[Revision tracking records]
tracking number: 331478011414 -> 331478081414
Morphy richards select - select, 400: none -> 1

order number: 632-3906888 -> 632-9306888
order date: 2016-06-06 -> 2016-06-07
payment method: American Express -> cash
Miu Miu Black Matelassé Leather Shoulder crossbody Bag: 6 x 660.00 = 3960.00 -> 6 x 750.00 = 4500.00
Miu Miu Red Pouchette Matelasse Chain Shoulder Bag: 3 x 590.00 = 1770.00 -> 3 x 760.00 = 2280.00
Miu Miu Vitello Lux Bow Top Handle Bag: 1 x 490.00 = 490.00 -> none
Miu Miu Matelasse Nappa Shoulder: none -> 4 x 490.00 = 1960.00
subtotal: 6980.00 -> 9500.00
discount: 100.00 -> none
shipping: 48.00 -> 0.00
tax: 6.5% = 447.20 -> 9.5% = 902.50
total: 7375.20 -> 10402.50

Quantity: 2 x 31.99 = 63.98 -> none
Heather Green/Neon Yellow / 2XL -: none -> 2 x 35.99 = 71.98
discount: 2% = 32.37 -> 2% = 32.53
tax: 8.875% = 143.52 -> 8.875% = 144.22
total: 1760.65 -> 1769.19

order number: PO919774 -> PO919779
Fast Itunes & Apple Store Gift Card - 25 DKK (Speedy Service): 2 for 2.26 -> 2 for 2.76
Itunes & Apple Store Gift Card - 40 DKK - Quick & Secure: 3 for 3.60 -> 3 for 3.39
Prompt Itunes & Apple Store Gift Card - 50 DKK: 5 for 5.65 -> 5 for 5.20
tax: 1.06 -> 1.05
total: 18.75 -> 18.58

The task:
Give back, exactly as written, the stretch from the line with "Miu Miu Vitello" through the line with "discount: 2% = 32.37 -> 2% = 32.53", and no other lines from the records above.

Response below:
Miu Miu Vitello Lux Bow Top Handle Bag: 1 x 490.00 = 490.00 -> none
Miu Miu Matelasse Nappa Shoulder: none -> 4 x 490.00 = 1960.00
subtotal: 6980.00 -> 9500.00
discount: 100.00 -> none
shipping: 48.00 -> 0.00
tax: 6.5% = 447.20 -> 9.5% = 902.50
total: 7375.20 -> 10402.50

Quantity: 2 x 31.99 = 63.98 -> none
Heather Green/Neon Yellow / 2XL -: none -> 2 x 35.99 = 71.98
discount: 2% = 32.37 -> 2% = 32.53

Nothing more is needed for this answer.